## Work order:
Scan the data below for lines holding the word "class", and copy each line found.

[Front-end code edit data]
"""

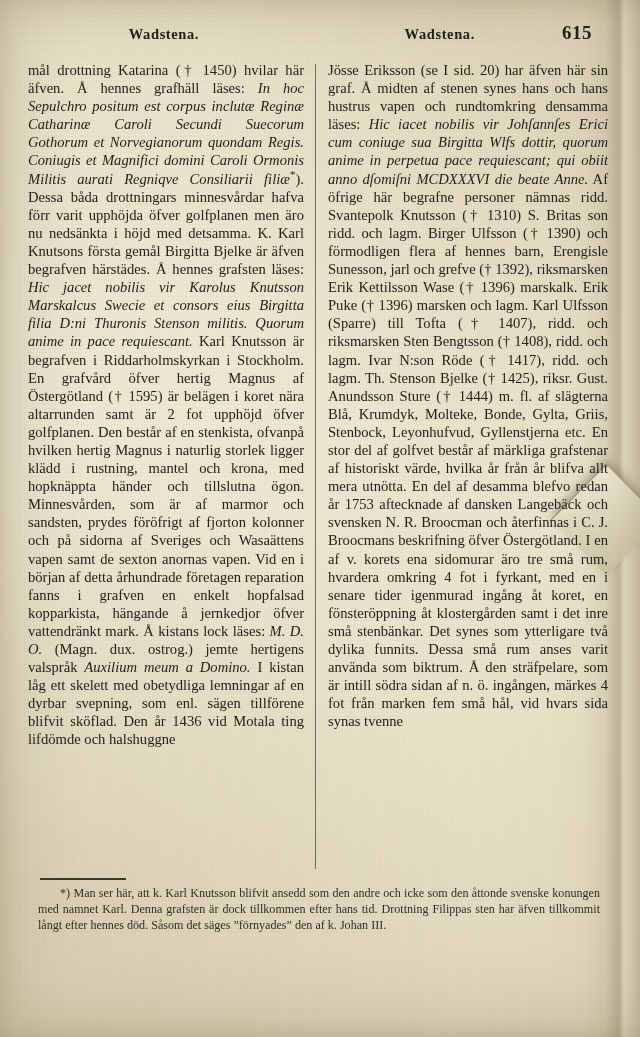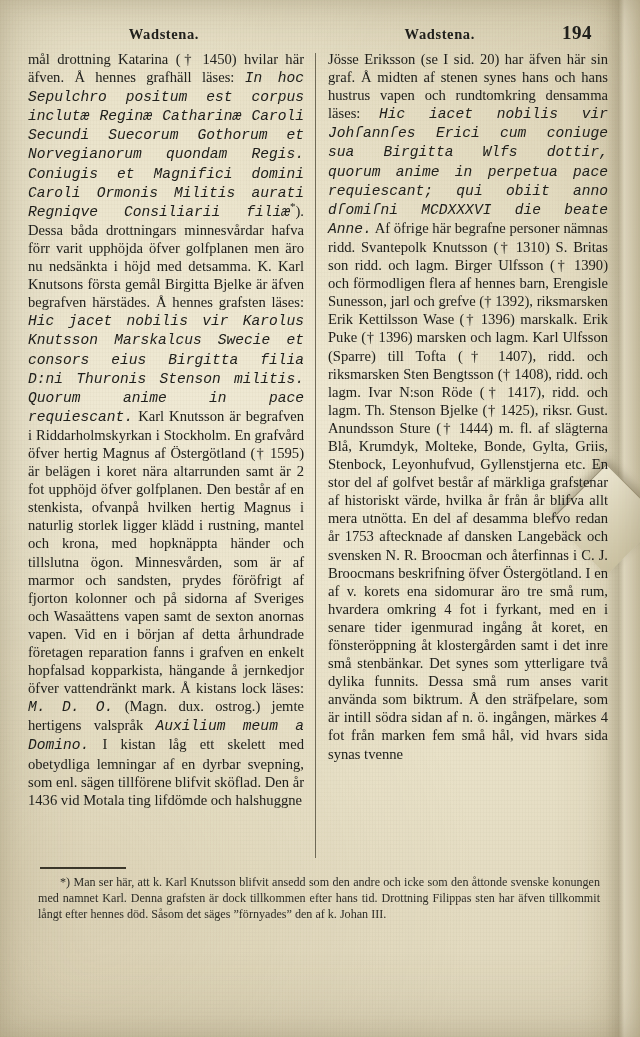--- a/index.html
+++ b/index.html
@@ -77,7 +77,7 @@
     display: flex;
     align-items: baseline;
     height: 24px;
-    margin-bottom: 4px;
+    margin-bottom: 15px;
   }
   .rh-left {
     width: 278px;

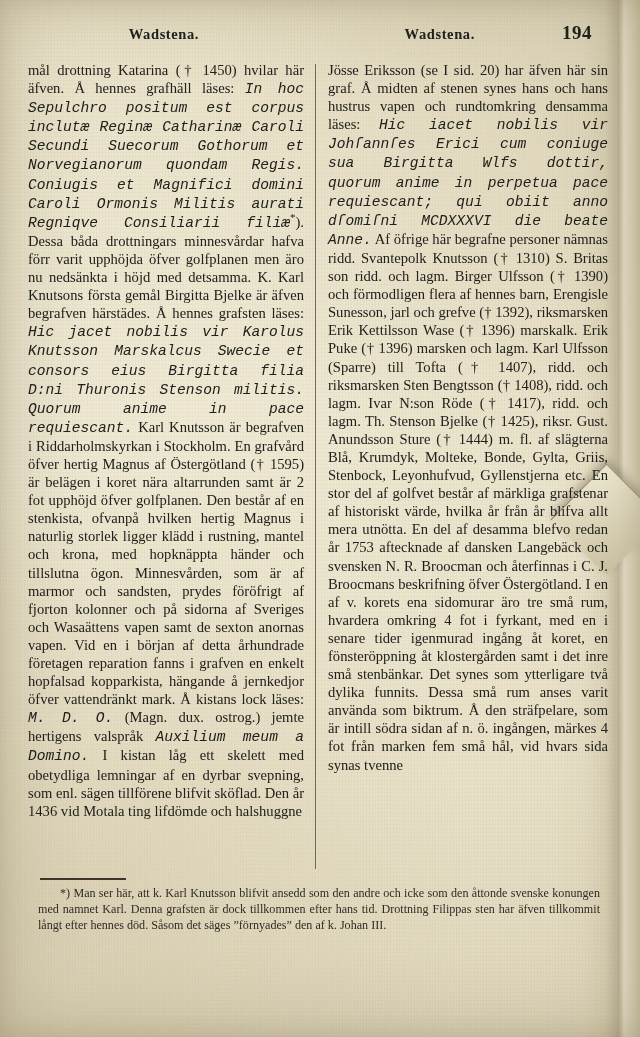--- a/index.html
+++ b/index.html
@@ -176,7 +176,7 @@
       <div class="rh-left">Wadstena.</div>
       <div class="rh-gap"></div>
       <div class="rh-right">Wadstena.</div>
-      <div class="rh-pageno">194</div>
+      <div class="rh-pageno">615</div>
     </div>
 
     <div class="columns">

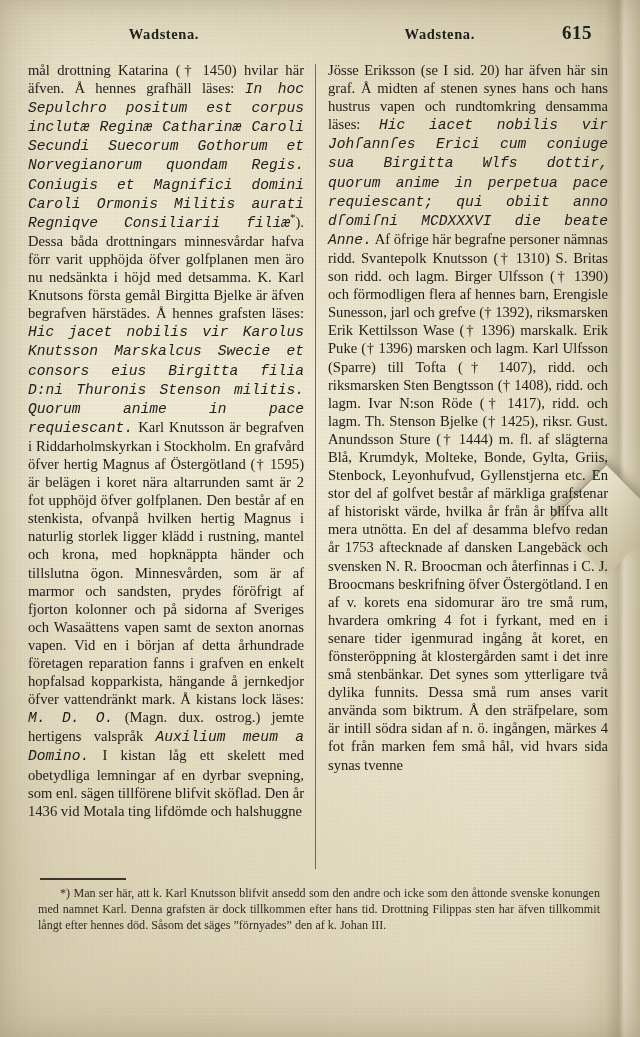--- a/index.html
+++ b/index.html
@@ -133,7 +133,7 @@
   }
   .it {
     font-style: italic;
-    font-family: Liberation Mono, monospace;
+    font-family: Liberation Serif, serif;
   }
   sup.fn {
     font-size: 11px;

"""

## Written answer:
       <div class="rh-left">Wadstena.</div>
       <div class="rh-gap"></div>
       <div class="rh-right">Wadstena.</div>
-      <div class="rh-pageno">194</div>
+      <div class="rh-pageno">615</div>
     <div class="columns">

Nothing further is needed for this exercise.